Change listing data

○ ○ ○ ○ ○ ○ ○

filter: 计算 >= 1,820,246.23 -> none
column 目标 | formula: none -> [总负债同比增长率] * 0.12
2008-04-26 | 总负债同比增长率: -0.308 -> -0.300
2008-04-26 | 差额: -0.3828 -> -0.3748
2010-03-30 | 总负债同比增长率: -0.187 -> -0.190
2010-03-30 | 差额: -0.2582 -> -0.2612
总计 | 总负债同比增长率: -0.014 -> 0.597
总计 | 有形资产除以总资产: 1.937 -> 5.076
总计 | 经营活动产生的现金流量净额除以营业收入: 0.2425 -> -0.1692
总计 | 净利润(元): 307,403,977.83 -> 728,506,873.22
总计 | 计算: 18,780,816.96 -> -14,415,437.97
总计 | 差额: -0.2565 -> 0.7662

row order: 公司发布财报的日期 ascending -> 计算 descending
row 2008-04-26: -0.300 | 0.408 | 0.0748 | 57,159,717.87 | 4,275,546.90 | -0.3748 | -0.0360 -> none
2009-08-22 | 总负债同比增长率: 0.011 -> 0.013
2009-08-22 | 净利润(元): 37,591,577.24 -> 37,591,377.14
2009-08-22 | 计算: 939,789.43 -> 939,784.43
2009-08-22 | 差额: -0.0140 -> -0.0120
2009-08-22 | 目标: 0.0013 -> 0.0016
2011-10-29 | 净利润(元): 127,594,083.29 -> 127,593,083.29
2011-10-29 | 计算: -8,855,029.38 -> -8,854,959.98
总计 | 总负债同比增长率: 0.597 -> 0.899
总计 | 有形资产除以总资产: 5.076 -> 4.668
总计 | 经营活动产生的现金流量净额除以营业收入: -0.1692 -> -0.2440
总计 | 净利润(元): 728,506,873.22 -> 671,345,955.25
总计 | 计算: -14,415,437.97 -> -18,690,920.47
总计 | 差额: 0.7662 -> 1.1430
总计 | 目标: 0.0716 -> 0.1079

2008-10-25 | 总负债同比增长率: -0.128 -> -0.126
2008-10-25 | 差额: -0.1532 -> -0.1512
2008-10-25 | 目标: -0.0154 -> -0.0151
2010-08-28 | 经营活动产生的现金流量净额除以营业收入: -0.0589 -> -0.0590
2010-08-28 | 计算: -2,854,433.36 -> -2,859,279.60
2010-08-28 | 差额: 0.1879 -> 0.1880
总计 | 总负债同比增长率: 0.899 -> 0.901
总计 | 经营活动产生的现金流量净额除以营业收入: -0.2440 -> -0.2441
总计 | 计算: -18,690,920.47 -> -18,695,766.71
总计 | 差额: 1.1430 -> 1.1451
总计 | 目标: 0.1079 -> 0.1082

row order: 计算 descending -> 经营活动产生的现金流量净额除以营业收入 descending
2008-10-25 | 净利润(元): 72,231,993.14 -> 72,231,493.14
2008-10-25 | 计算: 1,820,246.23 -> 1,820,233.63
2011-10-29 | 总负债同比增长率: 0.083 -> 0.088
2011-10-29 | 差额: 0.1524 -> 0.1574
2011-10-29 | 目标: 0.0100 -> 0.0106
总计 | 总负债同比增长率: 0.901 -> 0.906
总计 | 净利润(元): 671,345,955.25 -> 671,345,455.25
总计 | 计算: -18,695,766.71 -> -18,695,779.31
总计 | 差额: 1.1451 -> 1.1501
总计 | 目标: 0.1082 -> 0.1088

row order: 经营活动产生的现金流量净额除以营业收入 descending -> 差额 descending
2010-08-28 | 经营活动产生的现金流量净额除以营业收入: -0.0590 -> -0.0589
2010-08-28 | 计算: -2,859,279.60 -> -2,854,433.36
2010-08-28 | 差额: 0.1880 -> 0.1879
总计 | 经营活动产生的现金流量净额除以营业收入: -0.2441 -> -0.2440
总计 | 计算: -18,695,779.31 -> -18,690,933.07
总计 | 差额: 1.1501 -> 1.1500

○ ○ ○ ○ ○ ○ ○

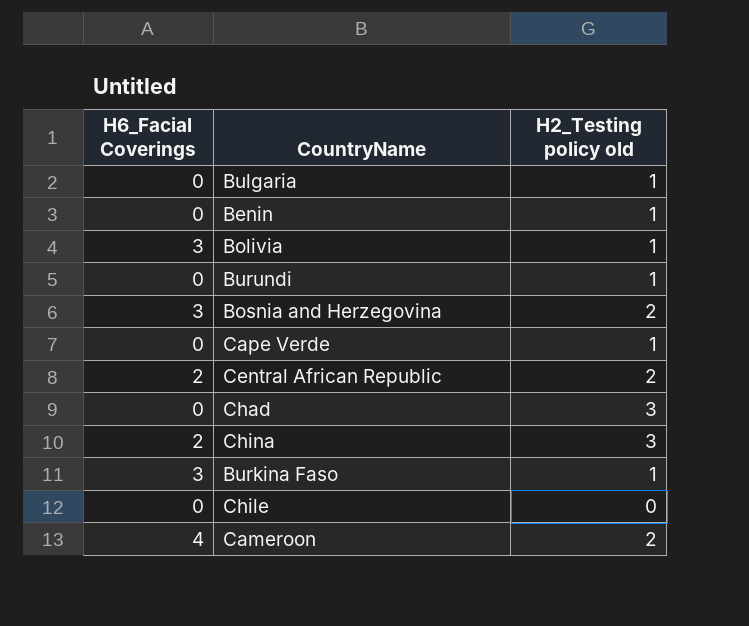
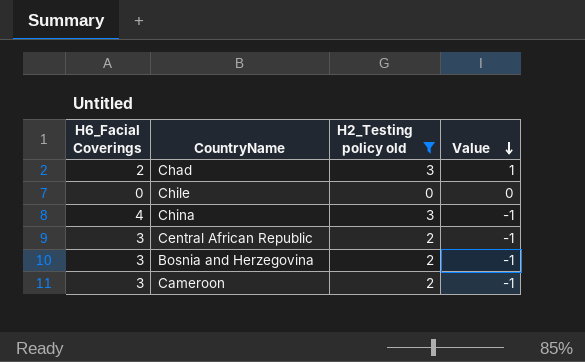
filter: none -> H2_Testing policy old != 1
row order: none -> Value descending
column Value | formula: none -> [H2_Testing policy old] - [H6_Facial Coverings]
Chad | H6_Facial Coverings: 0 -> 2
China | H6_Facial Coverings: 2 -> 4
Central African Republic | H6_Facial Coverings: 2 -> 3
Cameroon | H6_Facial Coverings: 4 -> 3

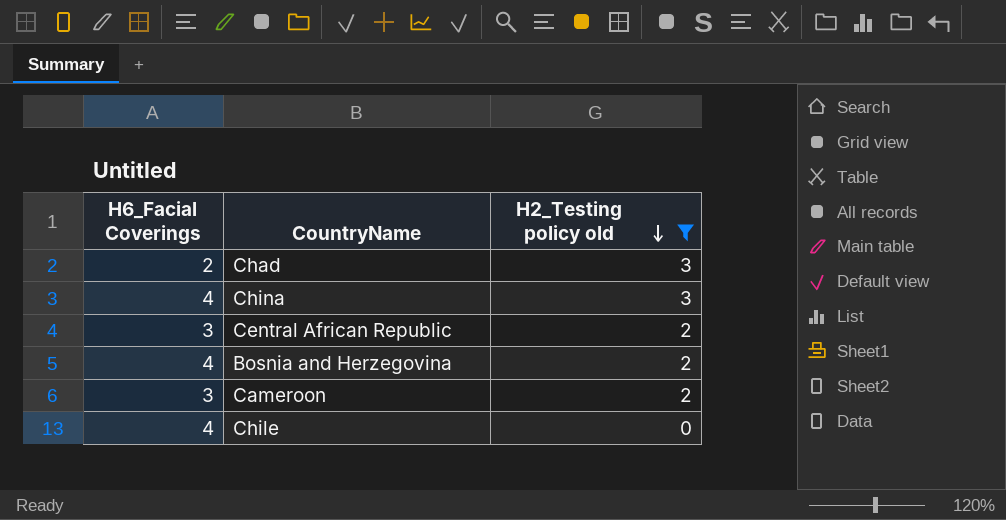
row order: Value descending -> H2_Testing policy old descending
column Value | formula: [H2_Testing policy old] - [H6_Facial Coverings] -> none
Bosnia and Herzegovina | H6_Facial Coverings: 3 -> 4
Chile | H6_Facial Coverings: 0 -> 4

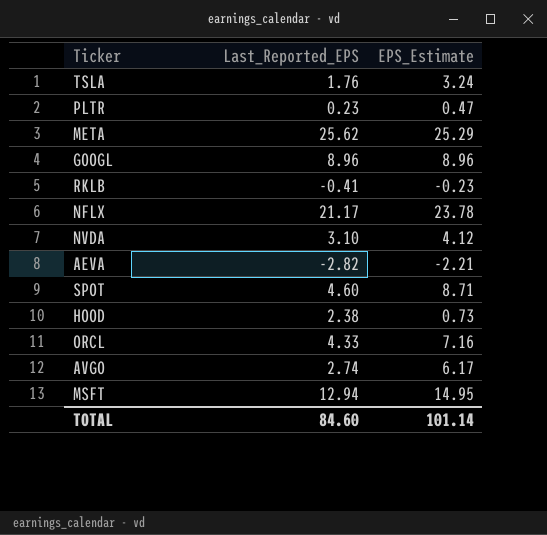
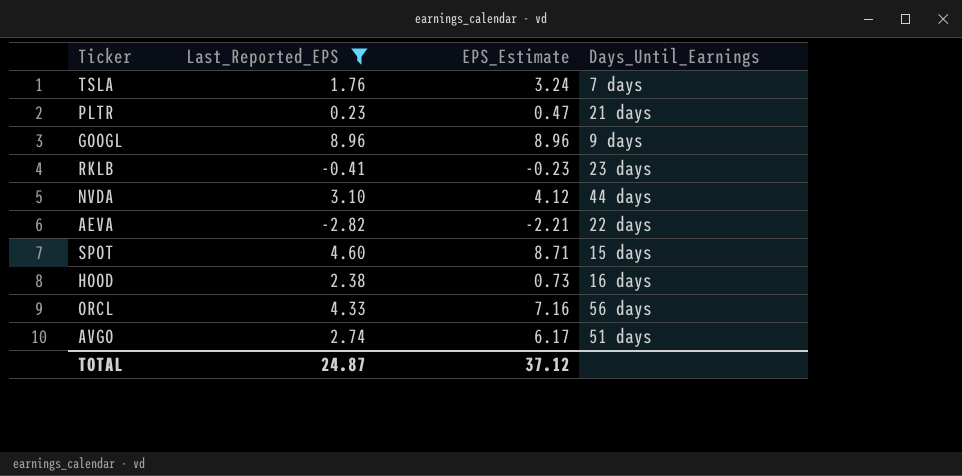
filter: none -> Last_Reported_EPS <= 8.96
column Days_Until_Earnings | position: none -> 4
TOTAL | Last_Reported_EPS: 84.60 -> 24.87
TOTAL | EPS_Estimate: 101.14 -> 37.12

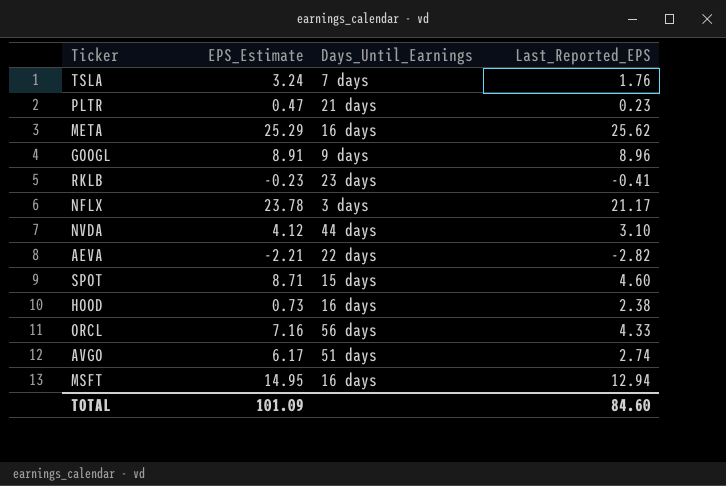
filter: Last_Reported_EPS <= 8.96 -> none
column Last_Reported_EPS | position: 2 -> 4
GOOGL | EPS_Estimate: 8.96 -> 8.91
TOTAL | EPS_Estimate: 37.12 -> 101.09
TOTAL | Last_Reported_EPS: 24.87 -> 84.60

○ ○ ○ ○ ○ ○ ○

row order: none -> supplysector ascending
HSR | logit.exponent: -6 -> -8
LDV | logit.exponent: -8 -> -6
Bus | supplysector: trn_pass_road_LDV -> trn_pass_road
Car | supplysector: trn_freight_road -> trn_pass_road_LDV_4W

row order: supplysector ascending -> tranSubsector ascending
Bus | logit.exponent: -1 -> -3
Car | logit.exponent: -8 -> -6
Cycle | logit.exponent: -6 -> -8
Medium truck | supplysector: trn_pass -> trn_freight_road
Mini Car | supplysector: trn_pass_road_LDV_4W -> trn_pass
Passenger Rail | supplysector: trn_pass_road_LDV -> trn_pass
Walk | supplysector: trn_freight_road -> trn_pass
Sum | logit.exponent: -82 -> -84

○ ○ ○ ○ ○ ○ ○

Work order: Quote the data above from the line containing "总计 | 总负债同比增长率: 0.901 -> 0.906" to the line containing "总计 | 差额: 1.1501 -> 1.1500", inclusive, and stop.

Reply to the task:
总计 | 总负债同比增长率: 0.901 -> 0.906
总计 | 净利润(元): 671,345,955.25 -> 671,345,455.25
总计 | 计算: -18,695,766.71 -> -18,695,779.31
总计 | 差额: 1.1451 -> 1.1501
总计 | 目标: 0.1082 -> 0.1088

row order: 经营活动产生的现金流量净额除以营业收入 descending -> 差额 descending
2010-08-28 | 经营活动产生的现金流量净额除以营业收入: -0.0590 -> -0.0589
2010-08-28 | 计算: -2,859,279.60 -> -2,854,433.36
2010-08-28 | 差额: 0.1880 -> 0.1879
总计 | 经营活动产生的现金流量净额除以营业收入: -0.2441 -> -0.2440
总计 | 计算: -18,695,779.31 -> -18,690,933.07
总计 | 差额: 1.1501 -> 1.1500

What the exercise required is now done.